These messages are used by one router to request updated information about a portion of the
LSDB from another router. The message specifies exactly which link(s) about which the requesting
device wants more current information.

Link State Update

These messages contain updated information about the state of certain links on the LSDB. They
are sent in response to a Link State Request message, and also broadcast or multicast by routers on a
regular basis. Their contents are used to update the information in the LSDBs of routers that receive
them.

Link State Acknowledgment

These messages provide reliability to the link-state exchange process, by explicitly


acknowledging receipt of a Link State Update message.

Area types
An OSPF network is divided into areas that are logical groupings of hosts and networks. An area
includes its router having interfaces connected to the network. Each area maintains a separate link state
database whose information may be summarized towards the rest of the network by the connecting
router. Thus, the topology of an area is unknown outside of the area. This reduces the routing traffic
between parts of an autonomous system.

Areas are uniquely identified with 32-bit numbers. The area identifiers are commonly written in
the dot-decimal notation, familiar from IPv4 addressing. However, they are not IP addresses and may
duplicate, without conflict, any IPv4 address. The area identifiers for IPv6 implementations (OSPFv3) also
use 32-bit identifiers written in the same notation. When dotted formatting is omitted, most
implementations expand area 1 to the area identifier 0.0.0.1, but some have been known to expand it
as 1.0.0.0.

OSPF defines several special area types:

Backbone area
The backbone area (also known as area 0 or area 0.0.0.0) forms the core of an OSPF network. All
other areas are connected to it, and inter-area routing happens via routers connected to the backbone
area and to their own associated areas. It is the logical and physical structure for the 'OSPF domain' and
is attached to all nonzero areas in the OSPF domain. Note that in OSPF the term Autonomous System
Boundary Router (ASBR) is historic, in the sense that many OSPF domains can coexist in the same
Internet-visible autonomous system, RFC1996 (ASGuidelines 1996, p. 25).[8]

The backbone area is responsible for distributing routing information between nonbackbone
areas. The backbone must be contiguous, but it does not need to be physically contiguous; backbone
connectivity can be established and maintained through the configuration of virtual links.

All OSPF areas must connect to the backbone area. This connection, however, can be through a
virtual link. For example, assume area 0.0.0.1 has a physical connection to area 0.0.0.0. Further assume
that area 0.0.0.2 has no direct connection to the backbone, but this area does have a connection to area
0.0.0.1. Area 0.0.0.2 can use a virtual link through the transit area 0.0.0.1 to reach the backbone. To be a
transit area, an area has to have the transit attribute, so it cannot be stubby in any way.

Stub area
A stub area is an area which does not receive route advertisements external to the autonomous
system (AS) and routing from within the area is based entirely on a default route. An ABR deletes type 4,
5 LSAs from internal routers, sends them a default route of 0.0.0.0 and turns itself into a default
gateway. This reduces LSDB and routing table size for internal routers.

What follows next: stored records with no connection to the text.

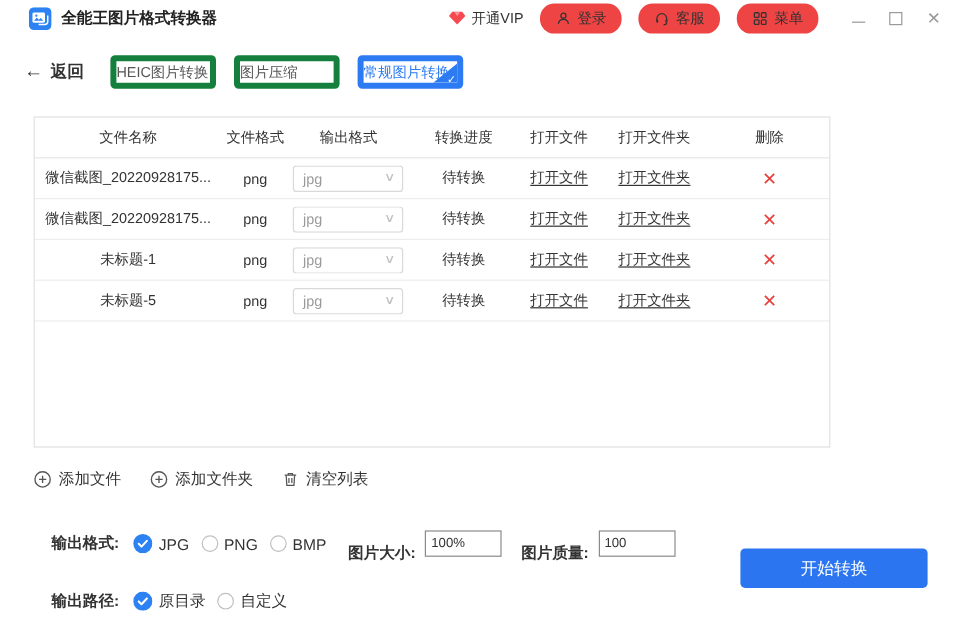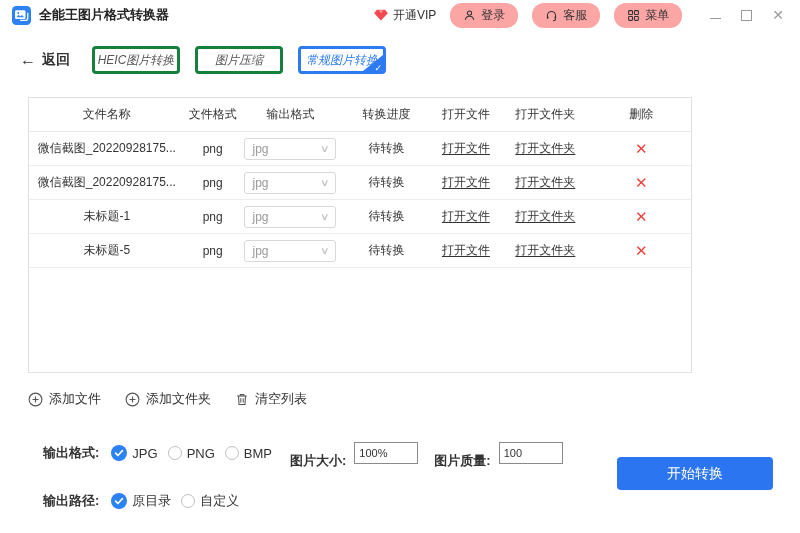--- a/index.html
+++ b/index.html
@@ -9,7 +9,7 @@
     color:#333;overflow:hidden;-webkit-font-smoothing:antialiased;
   }
   
-  .titlebar{height:30px;display:flex;align-items:center;padding:0 16px 0 12px;}
+  .titlebar{height:30px;display:flex;align-items:center;padding:0 16px 0 24px;}
   .app-icon{width:19px;height:19px;display:block;}
   .app-title{font-size:13px;font-weight:700;margin-left:8px;color:#222;}
   .tb-right{margin-left:auto;display:flex;align-items:center;gap:14px;}

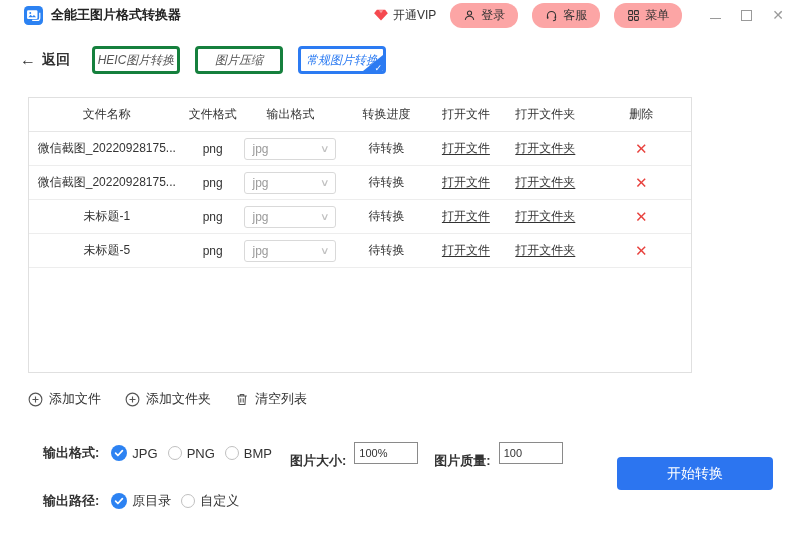--- a/index.html
+++ b/index.html
@@ -14,7 +14,7 @@
   .app-title{font-size:13px;font-weight:700;margin-left:8px;color:#222;}
   .tb-right{margin-left:auto;display:flex;align-items:center;gap:14px;}
   .vip{display:flex;align-items:center;gap:5px;font-size:12px;color:#333;cursor:pointer;}
-  .pill{display:flex;align-items:center;gap:5px;background:#fca5a5;border-radius:12px;
+  .pill{display:flex;align-items:center;gap:5px;background:#ef4444;border-radius:12px;
         padding:4px 13px;font-size:12px;color:#333;cursor:pointer;}
   .winbtns{display:flex;align-items:center;gap:20px;margin-left:14px;}
   .win-min{width:11px;border-bottom:1.5px solid #9a9a9a;height:1px;margin-top:6px;cursor:pointer;}

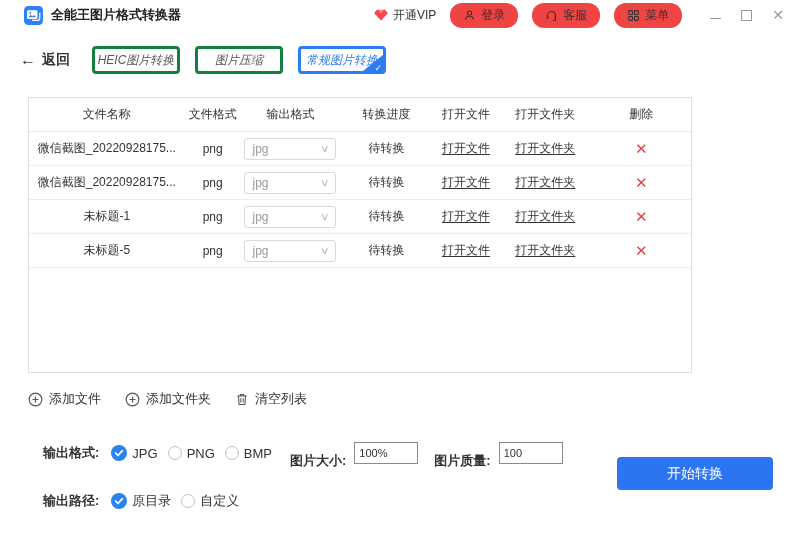--- a/index.html
+++ b/index.html
@@ -25,9 +25,9 @@
   .back{display:flex;align-items:center;gap:6px;font-size:14px;color:#333;cursor:pointer;font-weight:700;}
   .back .arrow{font-size:16px;line-height:1;}
   .tabs{display:flex;gap:15px;margin-left:22px;}
-  .tab{width:88px;height:28px;border:3px solid #15803d;border-radius:4px;background:#fff;
-       display:flex;align-items:center;justify-content:center;font-size:12px;color:#555;
-       cursor:pointer;position:relative;overflow:hidden;box-sizing:border-box;font-style:italic;}
+  .tab{width:88px;height:28px;border:5px solid #15803d;border-radius:4px;background:#fff;
+       display:flex;align-items:center;justify-content:flex-start;font-size:12px;color:#555;
+       cursor:pointer;position:relative;overflow:hidden;box-sizing:border-box;}
   .tab.active{border-color:#2c7bf2;color:#2c7bf2;}
   .tab .corner{position:absolute;right:0;bottom:0;width:0;height:0;
        border-style:solid;border-width:0 0 16px 20px;border-color:transparent transparent #2c7bf2 transparent;}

Modifications to the basic concept of stub areas exist in the not-so-stubby area (NSSA). In


addition, several other proprietary variations have been implemented by systems vendors, such as
the totally stubby area (TSA) and the NSSA totally stubby area, both an extension in Cisco
Systems routing equipment.

Not-so-stubby area
A not-so-stubby area (NSSA) is a type of stub area that can import autonomous system external
routes and send them to other areas, but still cannot receive AS-external routes from other areas.
[9] NSSA is an extension of the stub area feature that allows the injection of external routes in a limited
fashion into the stub area. A case study simulates an NSSA getting around the Stub Area problem of not
being able to import external addresses. It visualizes the following activities: the ASBR imports external
addresses with a type 7 LSA, the ABR converts a type 7 LSA to type 5 and floods it to other areas, the
ABR acts as an "ASBR" for other areas. The ABRs do not take type 5 LSAs and then convert to type 7 LSAs
for the area.

Proprietary extensions
Several vendors (Cisco, Allied Telesis, Juniper, Alcatel-Lucent, Huawei, Quagga), implement the
two extensions below for stub and not-so-stubby areas. Although not covered by RFC standards, they
are considered by many to be standard features in OSPF implementations.

Totally stubby area

A totally stubby area is similar to a stub area. However, this area does not allow summary routes
in addition to not having external routes, that is, inter-area (IA) routes are not summarized into totally
stubby areas. The only way for traffic to get routed outside of the area is a default route which is the
only Type-3 LSA advertised into the area. When there is only one route out of the area, fewer routing
decisions have to be made by the route processor, which lowers system resource utilization.

Occasionally, it is said that a TSA can have only one ABR. [10]

NSSA totally stubby area

An addition to the standard functionality of an NSSA, the totally stubby NSSA is an NSSA that
takes on the attributes of a TSA, meaning that type 3 and 4 summary routes are not flooded into this
type of area. It is also possible to declare an area both totally stubby and not-so-stubby, which means
that the area will receive only the default route from area 0.0.0.0, but can also contain an autonomous
system boundary router (ASBR) that accepts external routing information and injects it into the local
area, and from the local area into area 0.0.0.0.

Redistribution into an NSSA area creates a special type of LSA known as type 7, which can exist
only in an NSSA area. An NSSA ASBR generates this LSA, and an NSSA ABR router translates it into type 5
LSA which gets propagated into the OSPF domain.

A newly acquired subsidiary is one example of where it might be suitable for an area to be
simultaneously not-so-stubby and totally stubby if the practical place to put an ASBR is on the edge of a
totally stubby area. In such a case, the ASBR does send externals into the totally stubby area, and they
are available to OSPF speakers within that area. In Cisco's implementation, the external routes can be
summarized before injecting them into the totally stubby area. In general, the ASBR should not advertise
default into the TSA-NSSA, although this can work with extremely careful design and operation, for the
limited special cases in which such an advertisement makes sense.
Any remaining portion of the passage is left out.